# Dog barks every time it goes outside



## Sloth (Jul 29, 2008)

She's a seven month old Maltese/Yorkie mix. Every SINGLE time I let her outside, she starts barking. It doesn't matter which door I let her out at - she'll find something to bark about.

I finally had to put her on a leash, so we could at least give the leash a tug while saying "Shut up". But we've been doing it for weeks now, and she'll still start barking every single time.
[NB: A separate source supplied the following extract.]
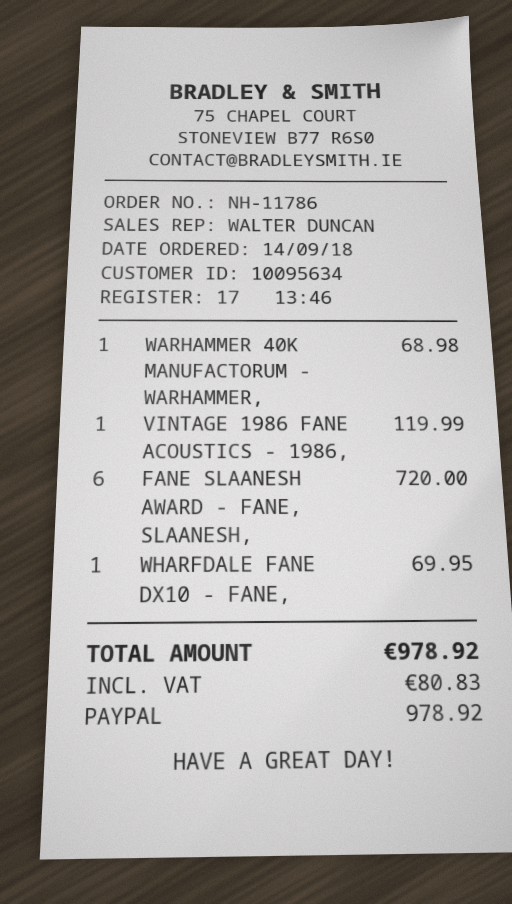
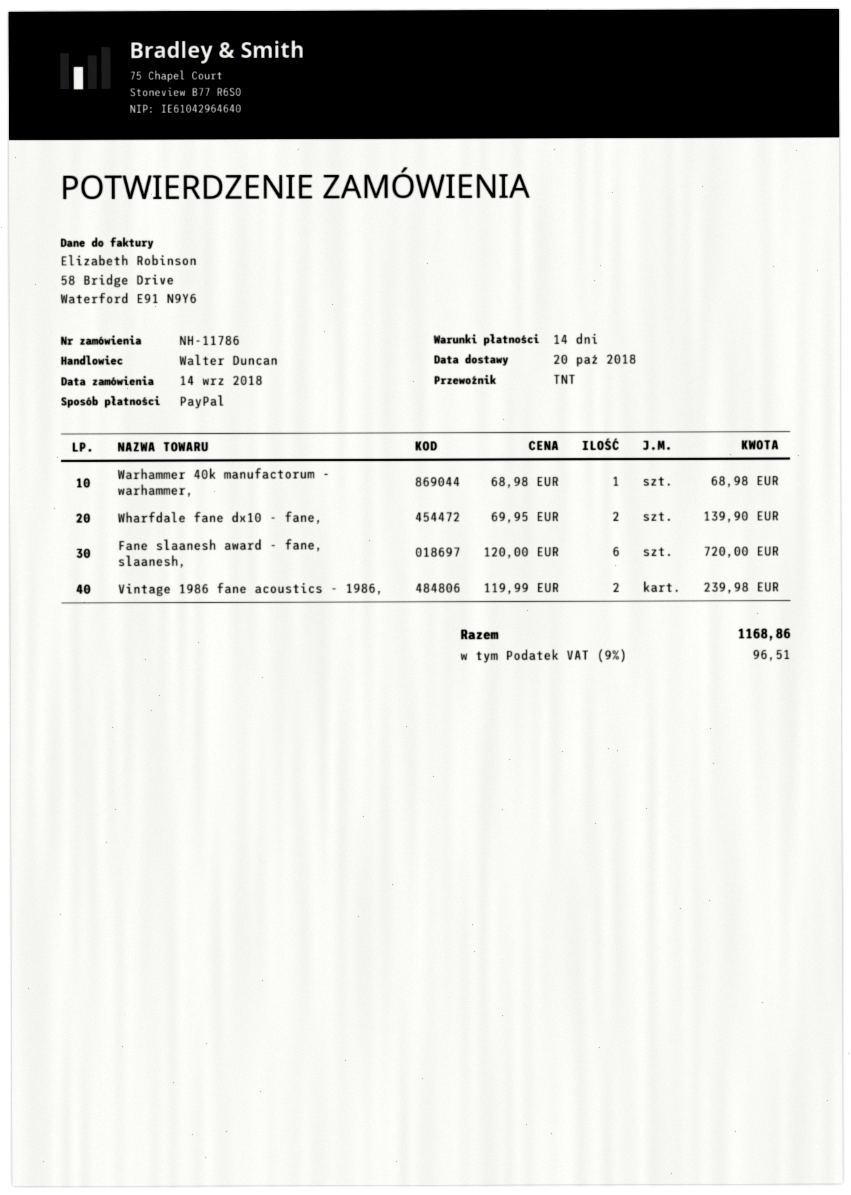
VINTAGE 1986 FANE ACOUSTICS - 1986,: 1 for 119.99 -> 2 for 239.98
WHARFDALE FANE DX10 - FANE,: 1 for 69.95 -> 2 for 139.90
tax: 80.83 -> 96.51
total: 978.92 -> 1168.86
What's worse, my parents (who I live with) ERUPT whenever she starts barking. Their idea of training a dog is to beat it until it stops. I do NOT want to resort to that, I know there has to be a better way. But she won't learn "shut up", and their patience is wearing thin. It's also getting frustrating for me as well.

Any advice?


----------



## Trainer (Feb 18, 2009)

Sloth said:


> I usually use a clicker to stop barking like that. Go outside with the dog. When he barks, say "quiet" in a calm voice. Wait for 5 seconds of silence, click, then treat. When you can reliably get 5 seconds of silence, move up to 10 seconds. WHen that is reliable move to 15, 20, 30, 45, 1 minute, etc. WHen you get to a few minutes, the problem is usually solved.
> 
> The dog is probably barking because something outside is scaring him or he is just nervous about the outside in general. Either way, he obviously was never taken out much in his first 3 months of life. I would put him on a leash and take him for a walk every day. Go to different places, meet people, other dogs, etc. Show him birds, squirrels, busses, cars, trucks, etc.
> 
> ...


----------



## Sloth (Jul 29, 2008)

Thanks Trainer, but what do you mean by using a "clicker"? Something that makes a clicking noise? Is that supposed to substitute verbal praise or commands?
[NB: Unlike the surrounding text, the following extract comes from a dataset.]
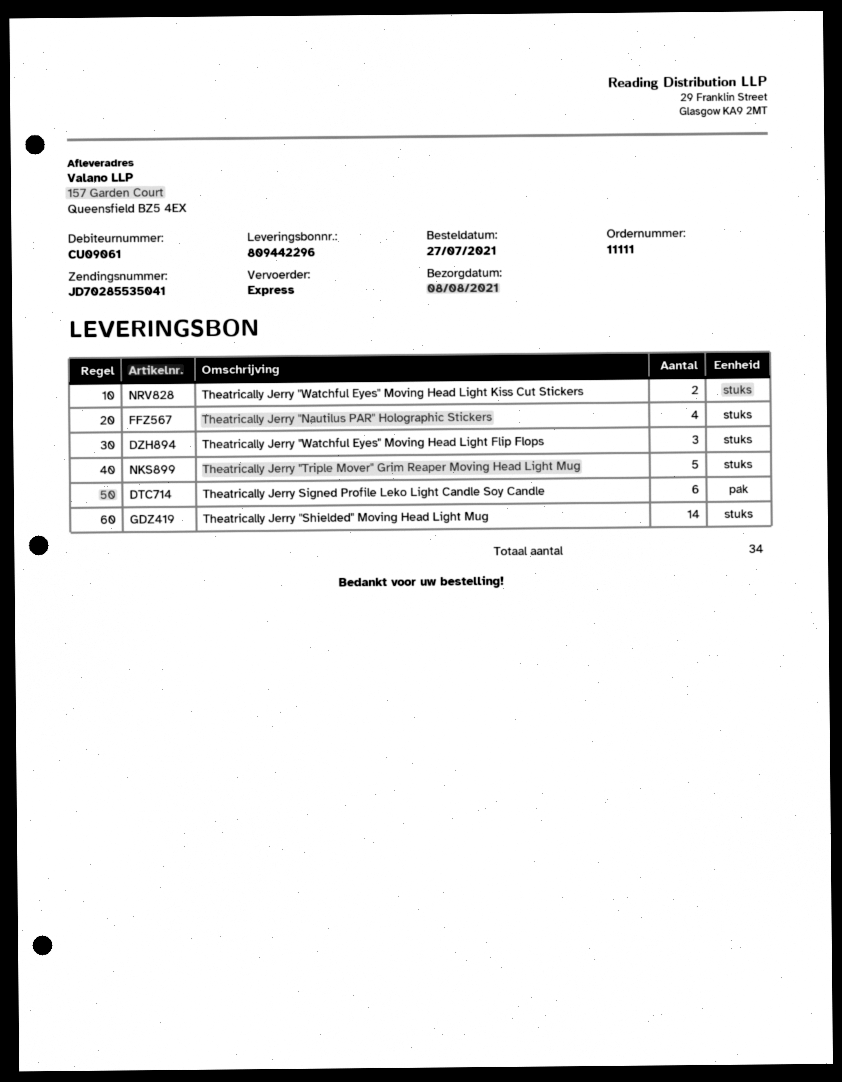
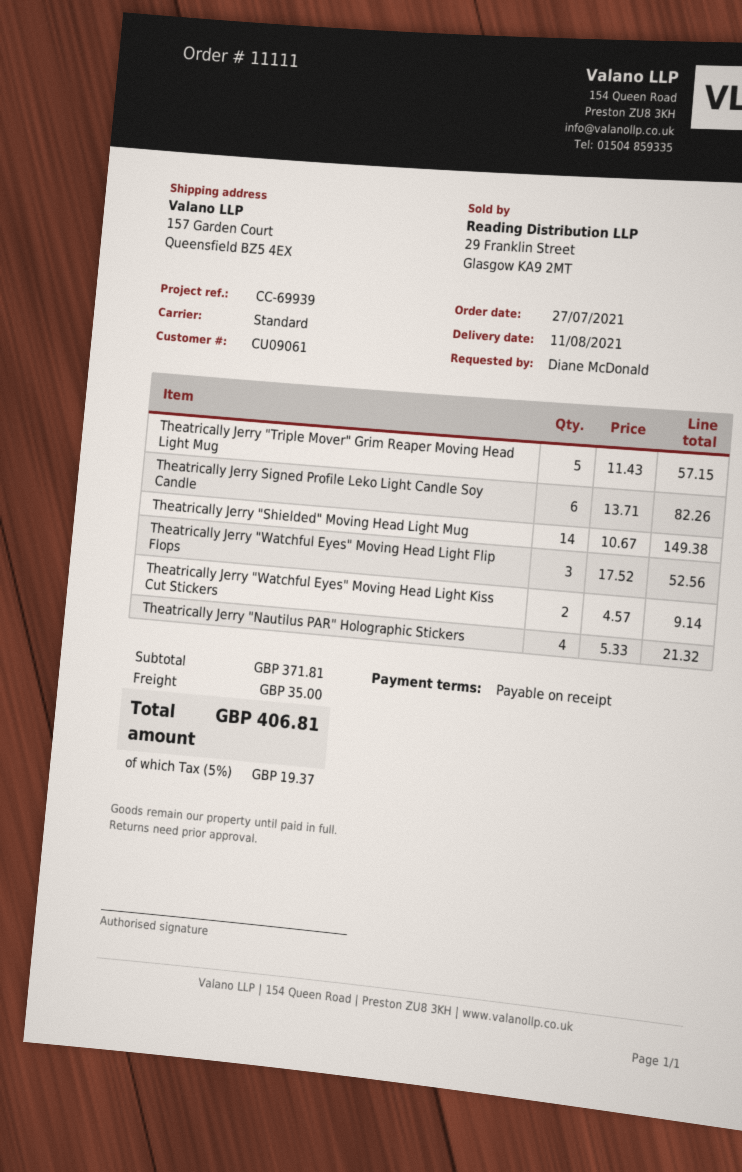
delivery date: 2021-08-08 -> 2021-08-11
shipping method: express -> standard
The problem isn't the fact that the dog is scared - we have 50 acres of woods and fields to run around in, and we go hiking whenever the weather permits. She's perfectly relaxed and happy whenever she's out there.

Even when she stands out there barking, she's not acting scared or nervous. It's more like the dog equivalent to someone pointing and shouting "Hey! Look!" over and over and over and over again.


----------



## KBLover (Sep 9, 2008)

The clicker is used in the clicker-training method. The sound tells the dog the moment she did the correct thing.

So in this example, the dog barks continuously. You say "quiet" and the dog stops for even a second, you click the silence and give the dog a reward.

You could also use your voice and a reward. Say she's quiet when you give the command, say "good girl!" or "Yes!" and give a reward. That can work just as well. Clickers have some advantages voice praise doesn't, but your voice is something your dog probably already associates with good things, especially when in a upbeat tone, which eliminates the first step in beginning using a clicker, pairing it to equal a soon-to-come reward.

Also, she may just be excited or something could look or smell interesting and she might want you to look at it or take her there for a closer look/sniff.  Since she's not scared or nervous when she barks, sounds like it's a possibility. I admit, extroverted dogs aren't something I'm familiar with


----------



## Trainer (Feb 18, 2009)

You can google "clicker training" dogs and get more information you will ever use.  Clicker is not necessary to fix this but it seems to be quicker when used correctly. Like I said, say the word "quiet" in a normal tone of voice and wait for 5 seconds of silence (this may take a while in the beginning), then click (if you are using a clicker) or say "yes" or "Great" or something similar in a very excited voice. Then give a treat. After that is reliable work for 10 seconds and build from there.

OK, if she's not scared or phobic, it's possible she is barking to get attention and that seems to be working very well. Does she do it when you are outside with her or only when she is alone? Do you have a fenced in yard? Does she only bark when inside the fence?


----------